What needs to be done
Exclude the images and transcribe the entries below precisely.

Listed records
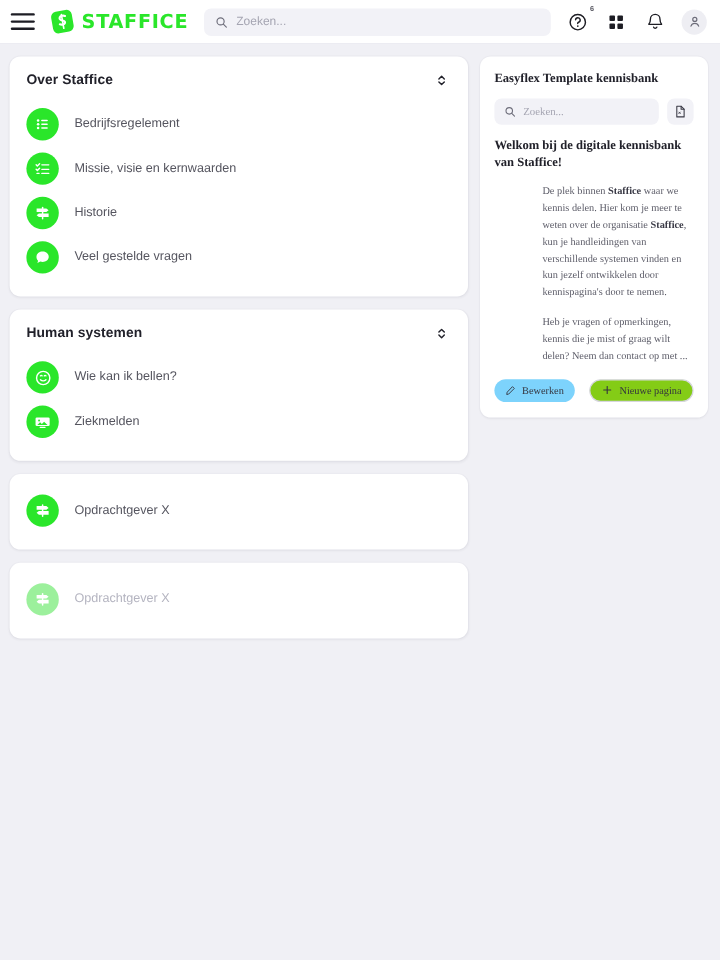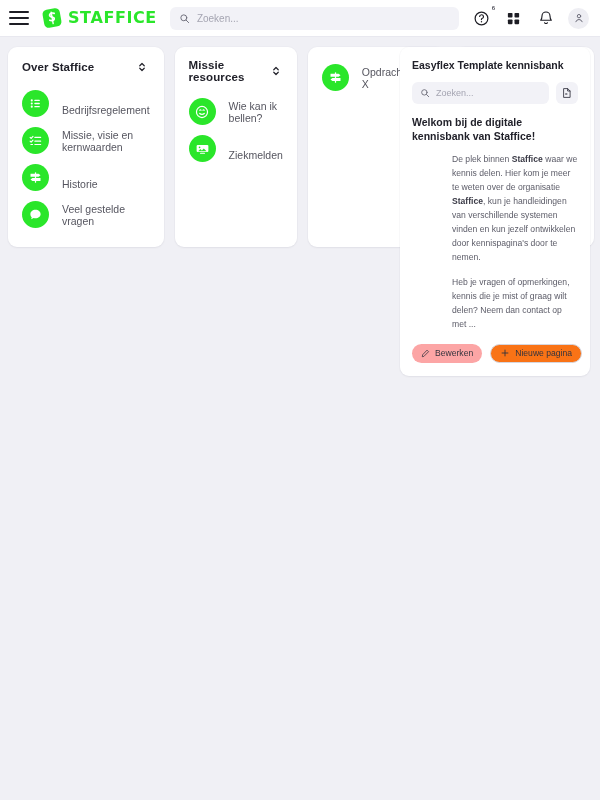"Over Staffice" .col-left { flex-direction: row -> column }
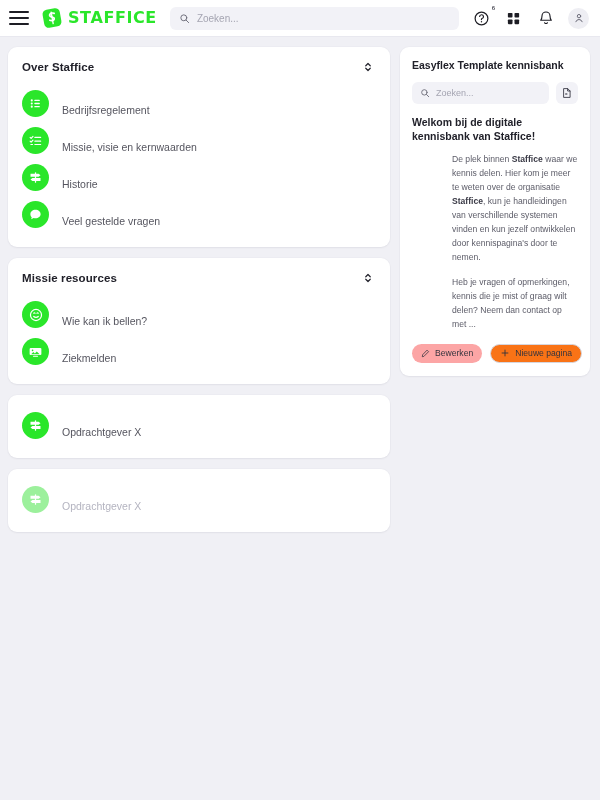"Easyflex Template kennisbank" .col-right { font-family: none -> Liberation Serif, serif }
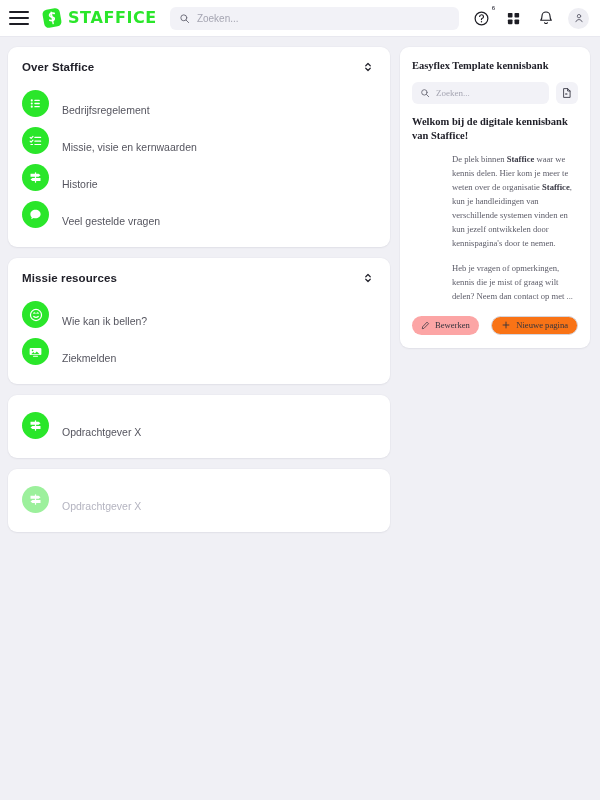"Bedrijfsregelement" .row { align-items: flex-end -> center }
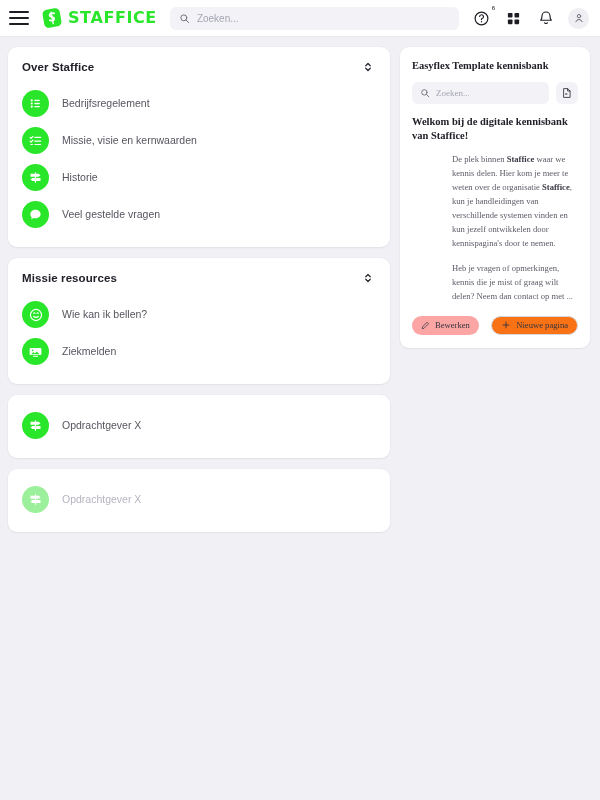"Missie resources" div.card-title { text: Missie resources -> Human systemen }
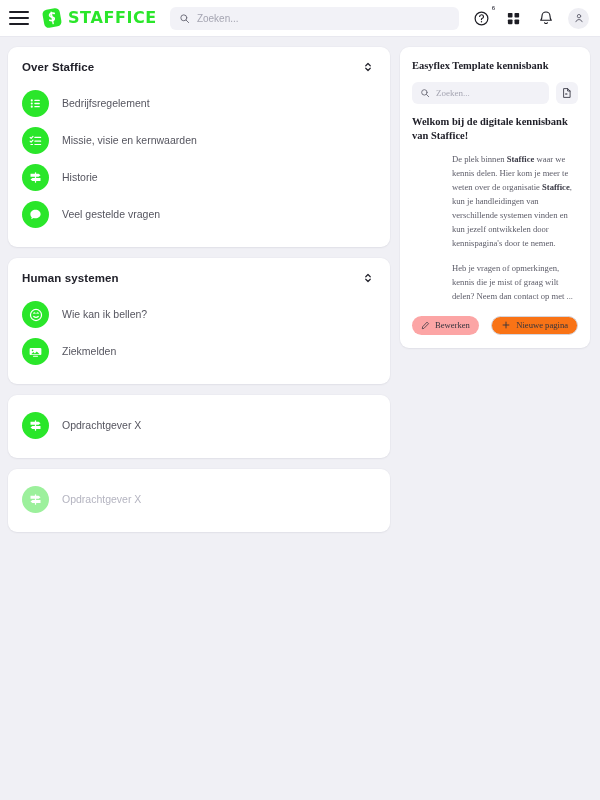"Bewerken" .btn-soft { background: #fca5a5 -> #7dd3fc }
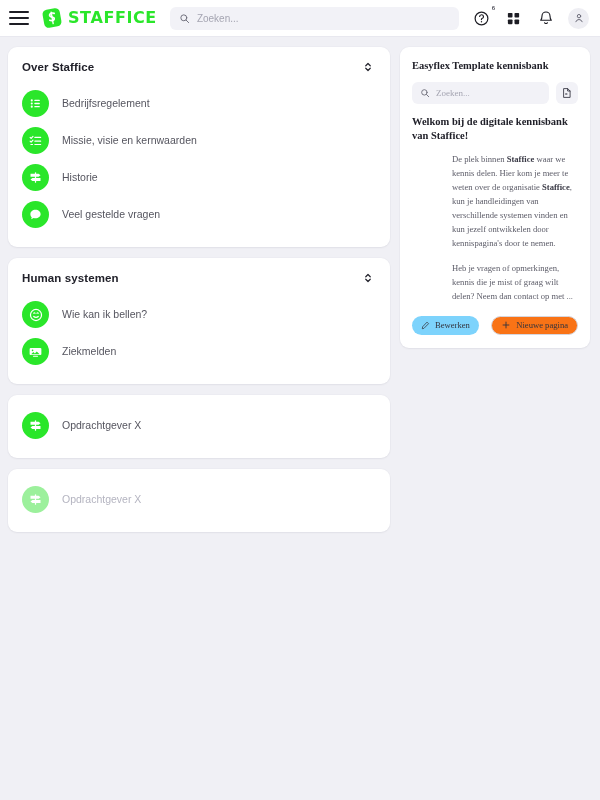"Nieuwe pagina" .btn-outline { background: #f97316 -> #84cc16 }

Solution
"Over Staffice" .col-left { flex-direction: row -> column }
"Easyflex Template kennisbank" .col-right { font-family: none -> Liberation Serif, serif }
"Bedrijfsregelement" .row { align-items: flex-end -> center }
"Missie resources" div.card-title { text: Missie resources -> Human systemen }
"Bewerken" .btn-soft { background: #fca5a5 -> #7dd3fc }
"Nieuwe pagina" .btn-outline { background: #f97316 -> #84cc16 }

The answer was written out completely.